今、何か、持っている男、森岡亮太

サポーターであってもなくても見ている者の胸に深く刻まれるゴールがある。
そんなゴールを日本代表に初選出されて注目を集める選手が決めたのだ。
森岡亮太は持っている。
日本代表の試合で与えられるプレー時間は多くはないだろうが、チャンスを掴む活躍を予感せざる得ない。

2014年8月30日 J1 第22節
セレッソ大阪 vs ヴィッセル神戸
(ヤンマースタジアム長居)
スコア: C大阪● ( 1 – 2 ) ○神戸

今、何か、持っている男、森岡亮太

前半飛ばしたセレッソは後半20分でガス欠になり前への勢いがなくなる。
逆にそれまで劣勢だった神戸は前に重心を置けるようになる。
森岡が下がって組み立てる必要がなくなり、森岡は本来のトップ下として仕事に専念する。
森岡はラストパスを出すだけでなく、自らシュートを撃つイメージでプレーするが韓国代表のキム・ジンヒョンに防がれる。

アディショナルタイム2分、ペナルティエリア内で囲まれながらペドロ・ジュニオールがドリブル突破を図り、ボールがこぼれたところを森岡は躊躇なしに利き足の逆の左足でゴールマウスのファーに蹴り込んだ。
もっと早く仕留められただろうと思わなくもないが、メディアから注目されている試合で劇的に決めるところが、「今、何か、持っている男、森岡亮太」である。

脱10番

森岡亮太を「典型的な10番」、「クラシックな司令塔」と評する人は多い。
守備はあまりしないが真ん中でスルーパスを連発するイメージが強いからだ。
しかし、そのプレースタイルは今年変わりつつある。

チームでベスト3に入る走行距離の多さ。
今年の神戸ではトップ下のポジションでありながら、実際はボランチのひとつ前のセントラルミッドフィルダーに近い。
下がり目で守備と攻撃とつなぐリンクマンとなり、パスが回る間に前に上がってラストパスを出す。
チャンスメーカーとリンクマンの両方をこなし、守備での労力も惜しまず上下運動を繰り返している。

森岡亮太はここがスゴい

森岡を見ていてスゴいと思うのは「ペナルティエリアの中での落ち着き」。
周りに敵がたくさんいる中でも決して慌てない。
またペナルティエリアの中にいても平常心で相手守備選手のポジションを冷静に見られるため、オフザボールでいい準備ができる。

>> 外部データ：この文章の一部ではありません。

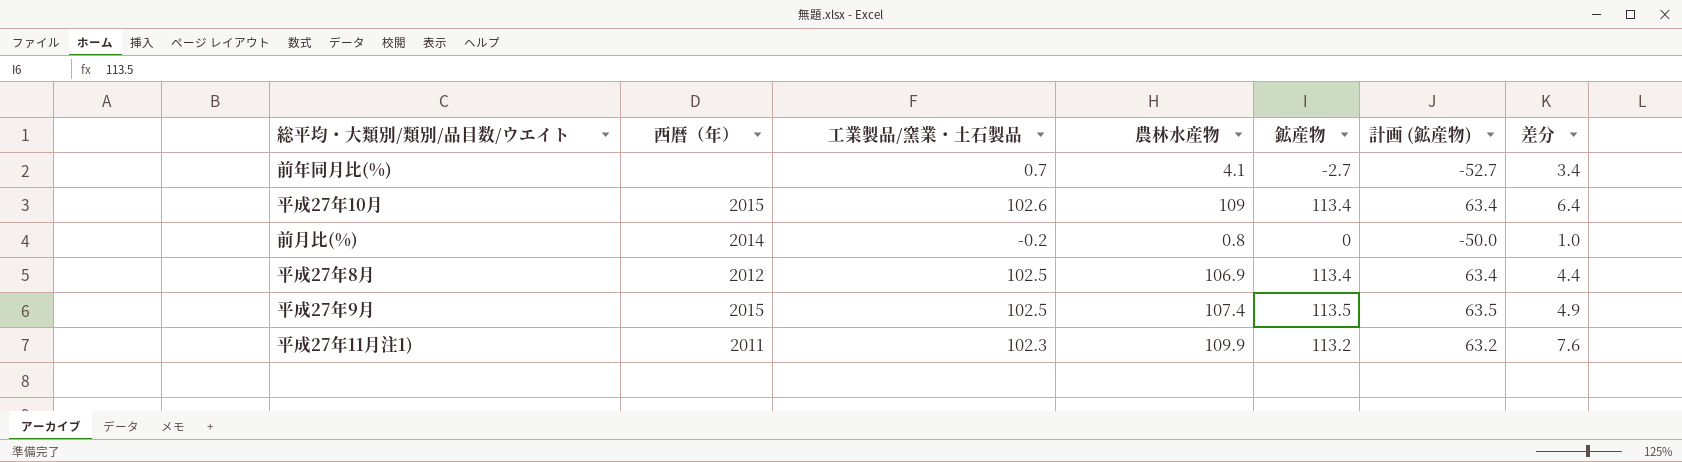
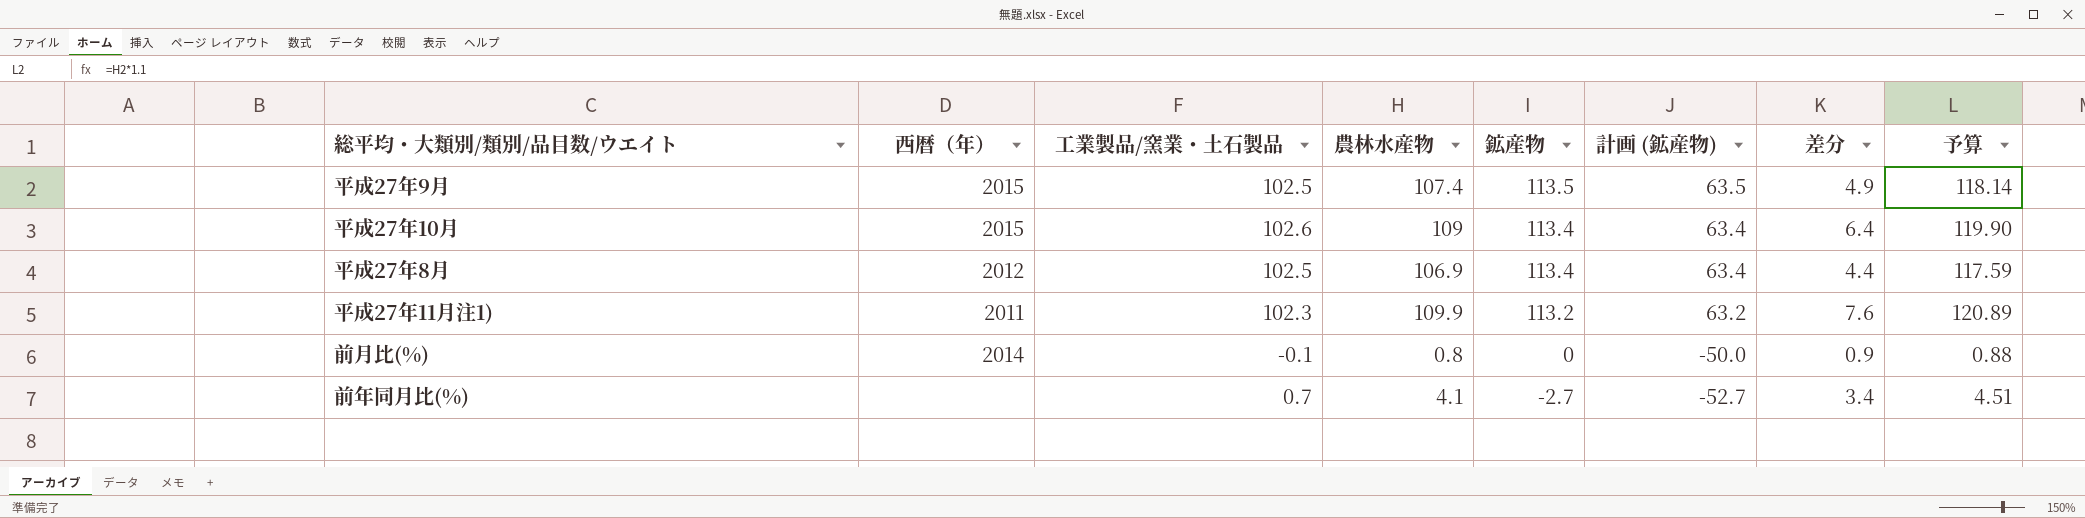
row order: none -> 鉱産物 descending
column 予算 | formula: none -> [農林水産物] * 1.1
前月比(%) | 工業製品/窯業・土石製品: -0.2 -> -0.1
前月比(%) | 差分: 1.0 -> 0.9

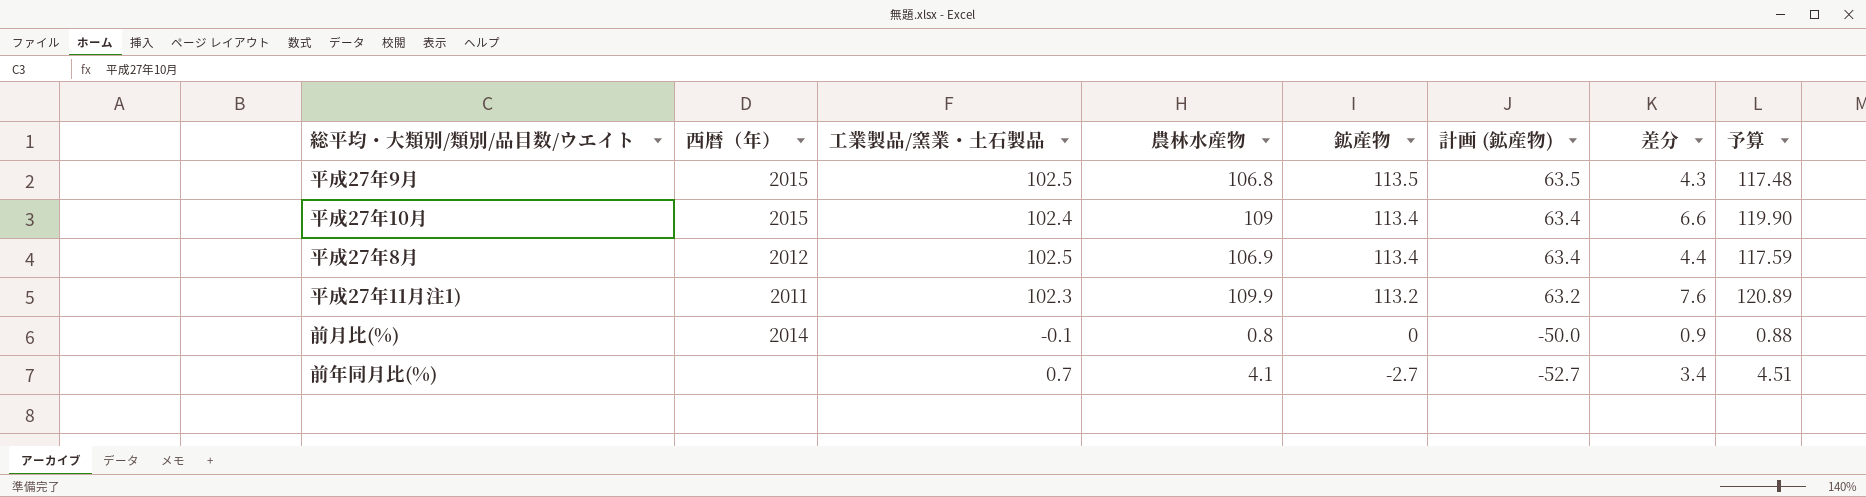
平成27年9月 | 農林水産物: 107.4 -> 106.8
平成27年9月 | 差分: 4.9 -> 4.3
平成27年9月 | 予算: 118.14 -> 117.48
平成27年10月 | 工業製品/窯業・土石製品: 102.6 -> 102.4
平成27年10月 | 差分: 6.4 -> 6.6

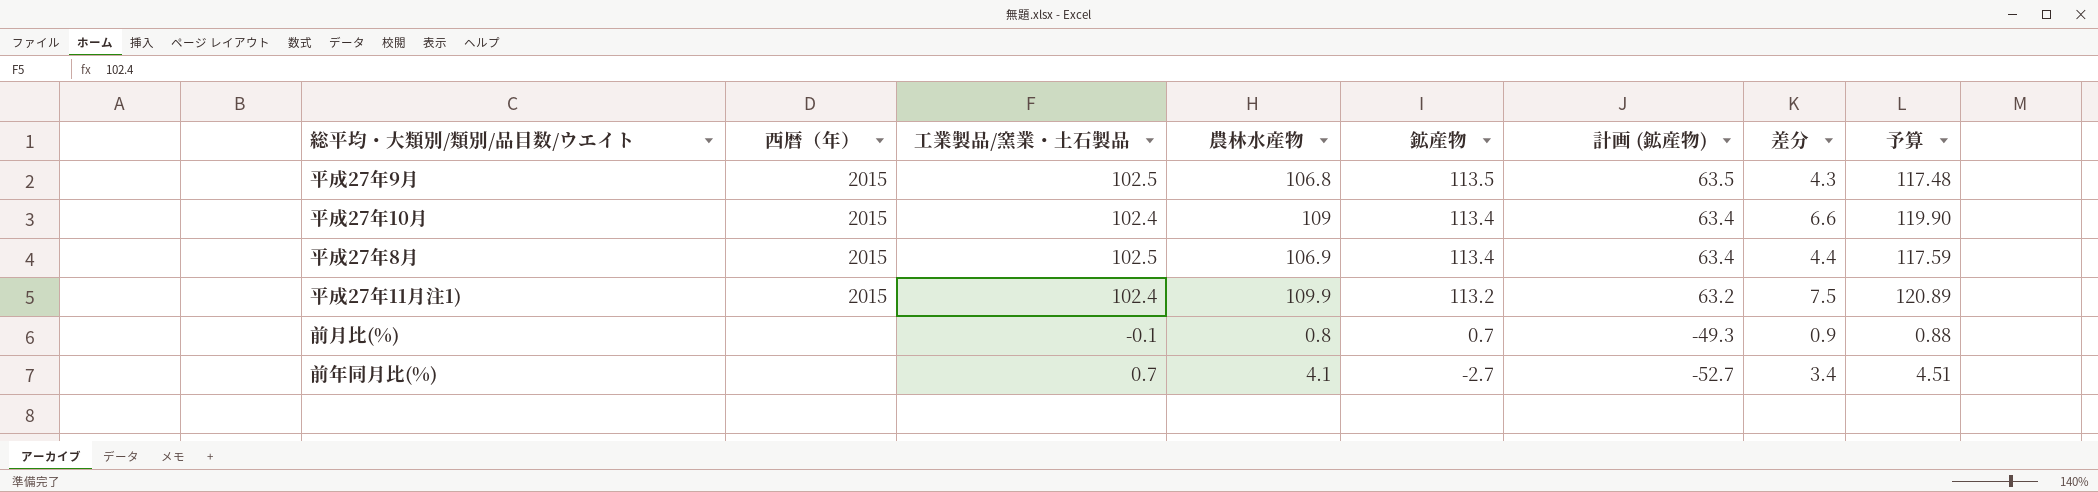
平成27年8月 | 西暦（年）: 2012 -> 2015
平成27年11月注1) | 西暦（年）: 2011 -> 2015
平成27年11月注1) | 工業製品/窯業・土石製品: 102.3 -> 102.4
平成27年11月注1) | 差分: 7.6 -> 7.5
前月比(%) | 西暦（年）: 2014 -> none
前月比(%) | 鉱産物: 0 -> 0.7
前月比(%) | 計画 (鉱産物): -50.0 -> -49.3

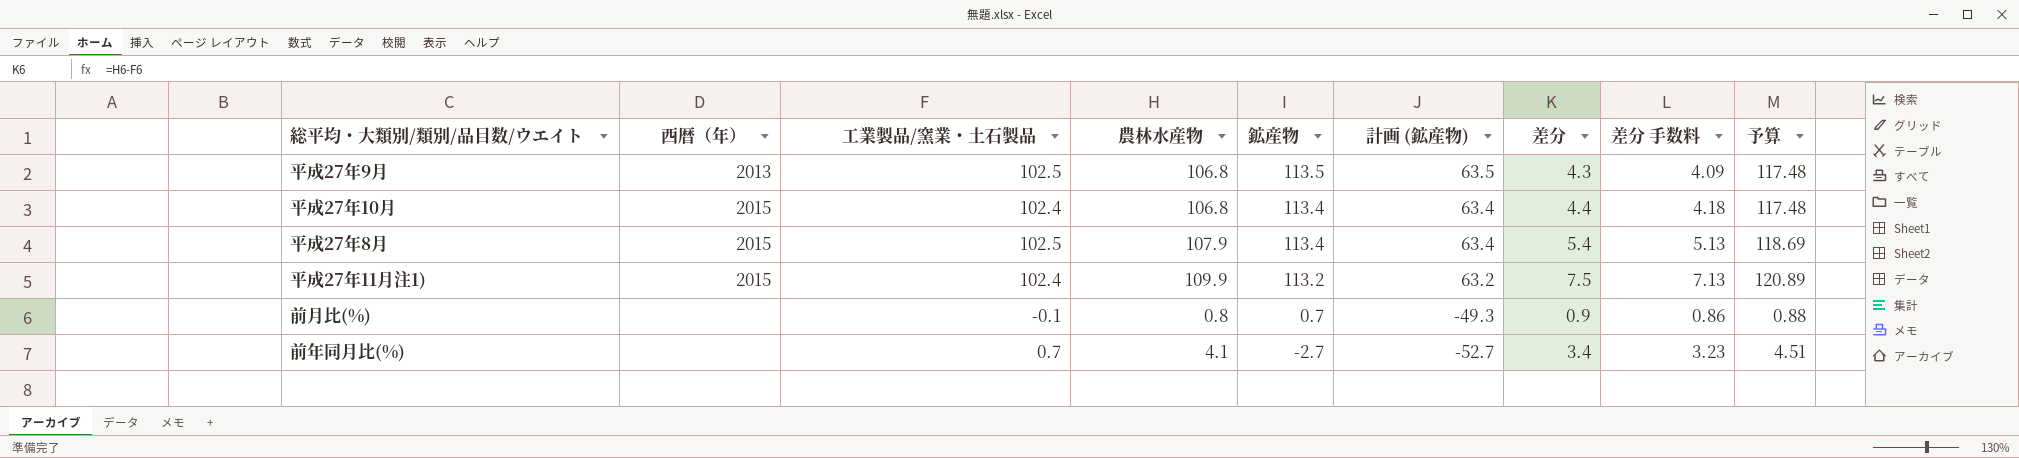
column 差分 手数料 | formula: none -> [差分] * 0.95
平成27年9月 | 西暦（年）: 2015 -> 2013
平成27年10月 | 農林水産物: 109 -> 106.8
平成27年10月 | 差分: 6.6 -> 4.4
平成27年10月 | 予算: 119.90 -> 117.48
平成27年8月 | 農林水産物: 106.9 -> 107.9
平成27年8月 | 差分: 4.4 -> 5.4
平成27年8月 | 予算: 117.59 -> 118.69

今季神戸に加入したマルキーニョスとペドロ・ジュニオールを見ていて感じることは、ペナルティエリアの中でのプレーの質。
Jリーグの日本人選手に限らず、海外でプレーする日本代表の選手と比べても差がある。
代表選手レベルであれば、ペナルティエリアの外でのプレーで、マルキーニョスやペドロ・ジュニオールとの差はあまり感じない。
しかし、日本人選手はペナルティエリアの中でのプレーの質が格段に落ちてしまう。
ペナルティエリアの中でも平常心で質の高いプレーができる日本人は香川真司くらいだ。

日本人選手にはそうはいない、香川真司や外国人選手と同じものを森岡亮太は持っている。

さいごに

次はナビスコカップ準々決勝のガンバ戦。
今季初めての森岡抜きの試合、どんな試合を見せてくれるのか楽しみ。